_INSTRUCTIONS TO FOLLOW_:
Within the records, determine how many lines contain the word "hidden". Your reply must consist of that number only.
>>>>
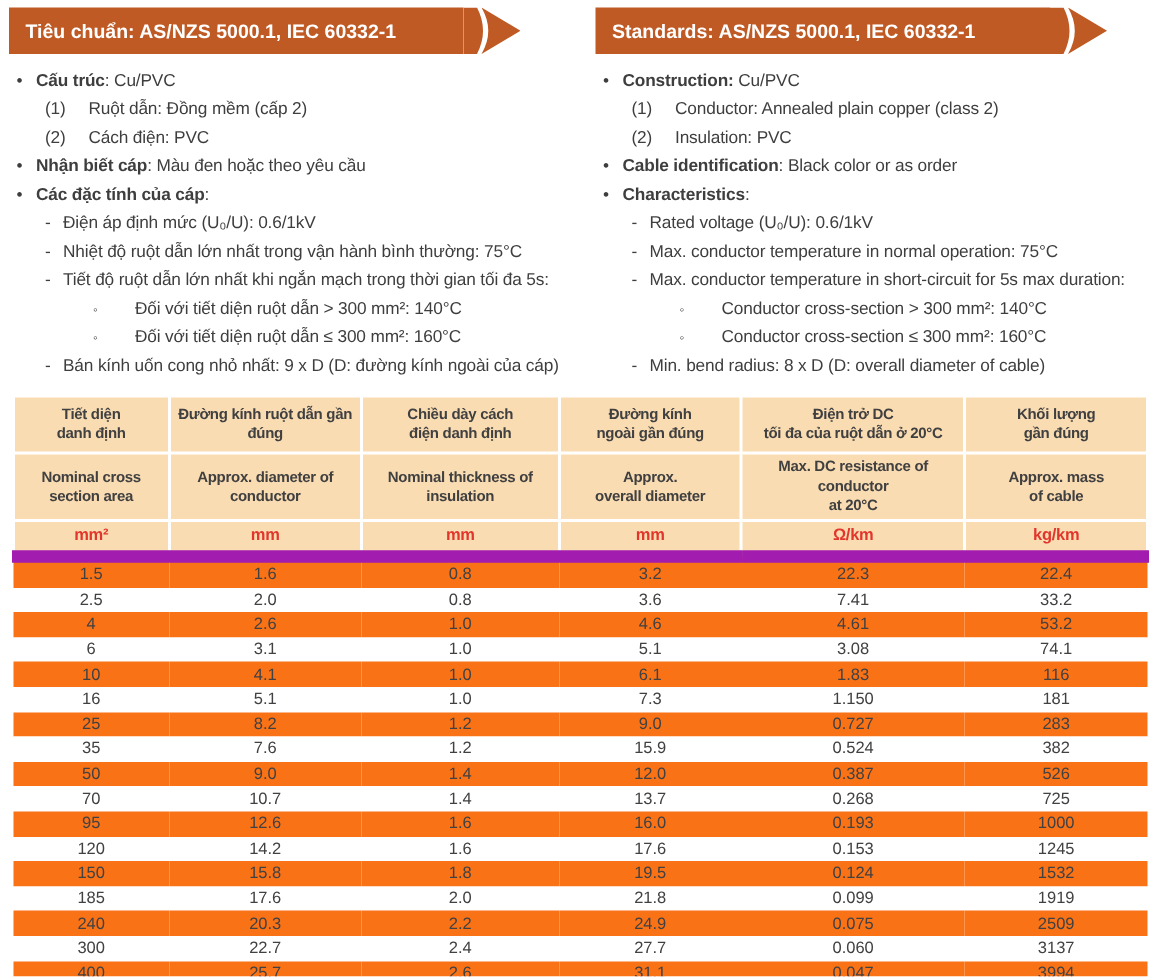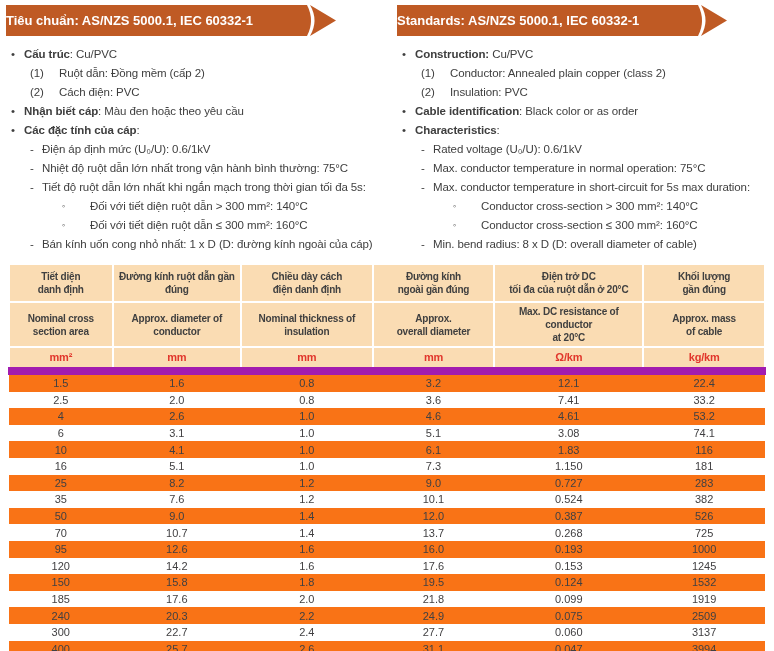--- a/index.html
+++ b/index.html
@@ -9,21 +9,21 @@
     overflow:hidden;
   }
   .cols { display:flex; padding:5px 0 0 6px; }
   .col { flex:0 0 384px; }
   .col.right { flex:0 0 376px; margin-left:7px; }
 
   .banner { display:flex; height:31px; margin-bottom:9px; }
   .banner-rect {
     width:292px; background:#bf5a24; color:#ffffff;
     font-weight:bold; font-size:13px; line-height:31px;
-    white-space:nowrap; overflow:hidden;
+    padding-left:11px; white-space:nowrap; overflow:hidden;
   }
   .banner-arrow { flex:0 0 auto; display:block; }
 
   .spec-list { font-size:11.5px; letter-spacing:-0.1px; }
   .line { display:flex; line-height:19px; white-space:nowrap; }
   .line .m  { flex:0 0 auto; }
   .line.bullet { padding-left:5px; }  .line.bullet .m { width:13px; }
   .line.num    { padding-left:24px; } .line.num .m    { width:29px; }
   .line.dash   { padding-left:24px; } .line.dash .m   { width:12px; }
   .line.circle { padding-left:56px; } .line.circle .m { width:28px; font-size:9px; }
@@ -97,21 +97,21 @@
           <div class="line circle">
     <span class="m">◦</span>
     <span class="t"><b></b><span>Đối với tiết diện ruột dẫn &gt; 300 mm²: 140°C</span></span>
   </div>
           <div class="line circle">
     <span class="m">◦</span>
     <span class="t"><b></b><span>Đối với tiết diện ruột dẫn ≤ 300 mm²: 160°C</span></span>
   </div>
           <div class="line dash">
     <span class="m">-</span>
-    <span class="t"><b></b><span>Bán kính uốn cong nhỏ nhất: 1 x D (D: đường kính ngoài của cáp)</span></span>
+    <span class="t"><b></b><span>Bán kính uốn cong nhỏ nhất: 9 x D (D: đường kính ngoài của cáp)</span></span>
   </div>
         </div>
     </div>
 
     <div class="col right">
       <div class="banner">
         <div class="banner-rect">Standards: AS/NZS 5000.1, IEC 60332-1</div>
         <svg class="banner-arrow" width="38" height="31" viewBox="0 0 38 31">
           <path d="M0 0 H9 Q17 15.5 9 31 H0 Z" fill="#bf5a24"></path>
           <path d="M12 0 L38 15.5 L12 31 Q21 15.5 12 0 Z" fill="#bf5a24"></path>
@@ -213,21 +213,21 @@
           <th>Ω/km</th>
           <th>kg/km</th>
         </tr>
     </thead>
     <tbody id="table-body">
         <tr class="odd">
           <td>1.5</td>
           <td>1.6</td>
           <td>0.8</td>
           <td>3.2</td>
-          <td>12.1</td>
+          <td>22.3</td>
           <td>22.4</td>
         </tr>
         <tr class="even">
           <td>2.5</td>
           <td>2.0</td>
           <td>0.8</td>
           <td>3.6</td>
           <td>7.41</td>
           <td>33.2</td>
         </tr>
@@ -268,21 +268,21 @@
           <td>8.2</td>
           <td>1.2</td>
           <td>9.0</td>
           <td>0.727</td>
           <td>283</td>
         </tr>
         <tr class="even">
           <td>35</td>
           <td>7.6</td>
           <td>1.2</td>
-          <td>10.1</td>
+          <td>15.9</td>
           <td>0.524</td>
           <td>382</td>
         </tr>
         <tr class="odd">
           <td>50</td>
           <td>9.0</td>
           <td>1.4</td>
           <td>12.0</td>
           <td>0.387</td>
           <td>526</td>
<<<<
_TASK SOLUTION_:
3